No play of Shakespeare has had a greater power of interesting spectators and readers, and none has given rise to a greater variety of conflicting interpretations. It has been rightly named a tragedy of thought, and in this respect as well as others takes its place beside Julius Caesar. Neither Brutus nor Hamlet is the victim of an overmastering passion as are the chief persons of the later tragedies--eg., Othello, Macbeth, Coriolanus. The burden of a terrible duty is laid upon each of them, and neither is fitted for bearing such a burden. Brutus is disqualified for action by his moral idealism, his student-like habits, his capacity for dealing with abstractions rather than with men and things. Hamlet is disqualified for action by his excess of the reflective tendency, and by his unstable will, which alternates between complete inactivity and fits of excited energy. Naturally sensitive, he receives a painful shock from the hasty second marriage of his mother; already the springs of faith and joy in his nature are embittered; then follows the terrible discovery of his father's murder with the injunction laid upon him to revenge the crime; upon this again follow the repulses which he receives from Ophelia. A deep melancholy lays hold of his spirit, and all of life grows dark and sad to his vision. Although hating his father's murderer, he has little heart to push on his revenge. He is aware that he is suspected and surrounded by spies. Partly to baffle them, partly to create a veil behind which to seclude his true self, partly because his whole moral nature is indeed deeply disordered, he assumes the part of one whose wits have gone astray. Except for one loyal friend, he is alone among enemies or supposed traitors. Ophelia he regards as no more loyal or honest to him than his mother had been to her dead husband. The ascertainment of Claudius' guilt by means of the play still leaves him incapable of the last decisive act of vengeance. Not so, however, with the King, who now recognizing his foe in Hamlet, does not delay to dispatch him to a bloody death in England. But there is in Hamlet a terrible power of sudden and desperate action. From the melancholy which broods over him after the burial of Ophelia, he rouses himself to the play of swords with Laertes, and at the last, with strength which leaps up before its final extinction, he accomplishes the punishment of the malefactor.

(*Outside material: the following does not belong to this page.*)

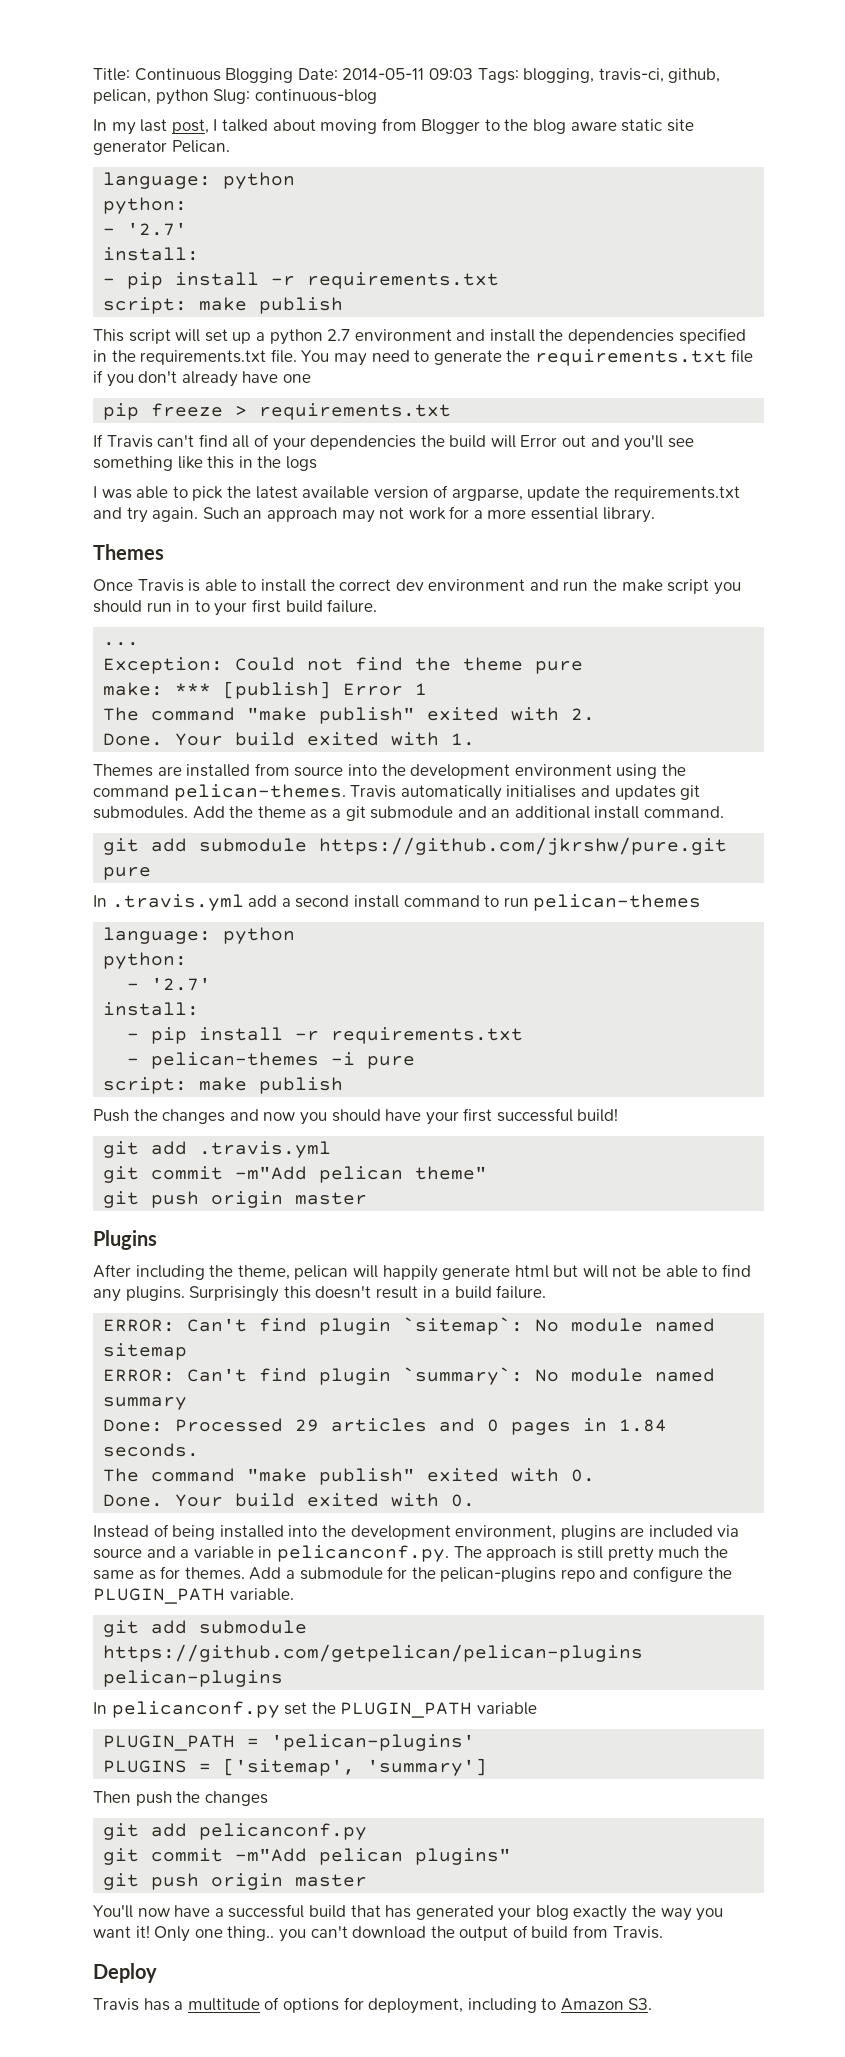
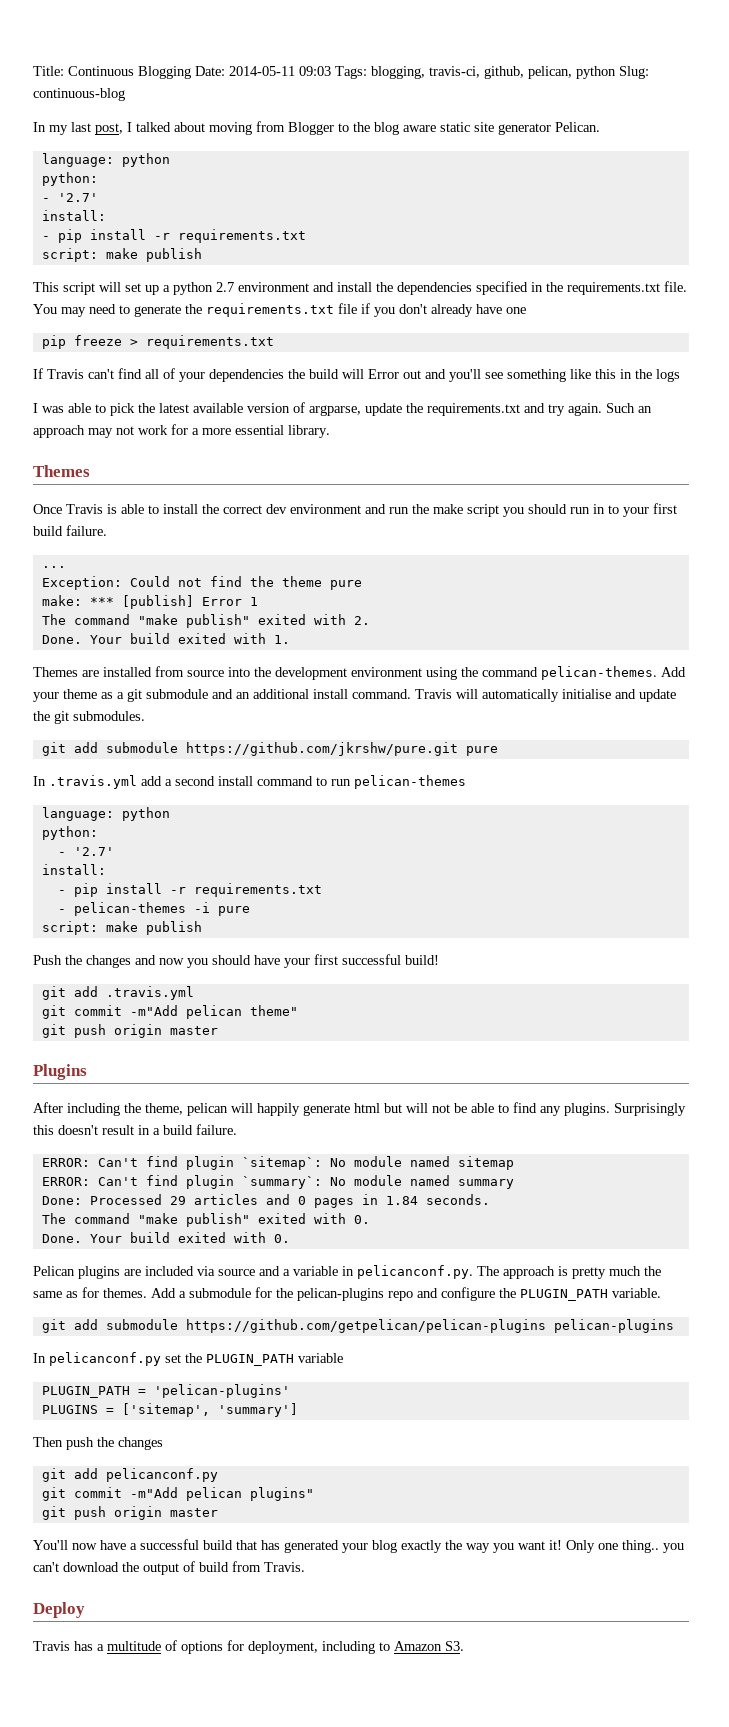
[350,785,701,801] [93,806,254,819] Travis automatically initialises and updates git submodules. Add the -> [661,667,686,677] [33,692,59,702] Add your
(725, 812) none -> [415,689,676,702] [33,711,145,724] Travis will automatically initialise and update the git submodules.
[93,1524,557,1540] Instead of being installed into the development environment, -> [33,1266,75,1276] Pelican
[577,1546,604,1559] still -> (568, 1271) none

Horatio, with his fortitude, his self-possession, his strong equanimity, is a contrast to the Prince. And Laertes, who takes violent measures at the shortest notice to revenge his father's murder, is in another way a contrast; but Laertes is the young gallant of the period, and his capacity for action arises in part from the absence of those moral checks of which Hamlet is sensible. Polonius is owner of the shallow wisdom of this world, and exhibits this grotesquely while now on the brink of dotage; he sees, but cannot see through Hamlet's ironical mockery of him. Ophelia is tender, sensitive, affectionate, but the reverse of heroic; she fails Hamlet in his need, and then in her turn becoming the sufferer, gives way under the pressure of her afflictions. We do not honor, we commiserate her.
The play is harldy consistent with respect to Hamlet's age. In Act V, scene i, lines 155-191, it is stated that he is thirty years old, while in Act I he is spoken of as still quite youthful; yet only a few months, at most, can have elapsed in the interval of time between the beginning and the end of the action. His profoundly reflective soliloquies point to an age certainly past early youth.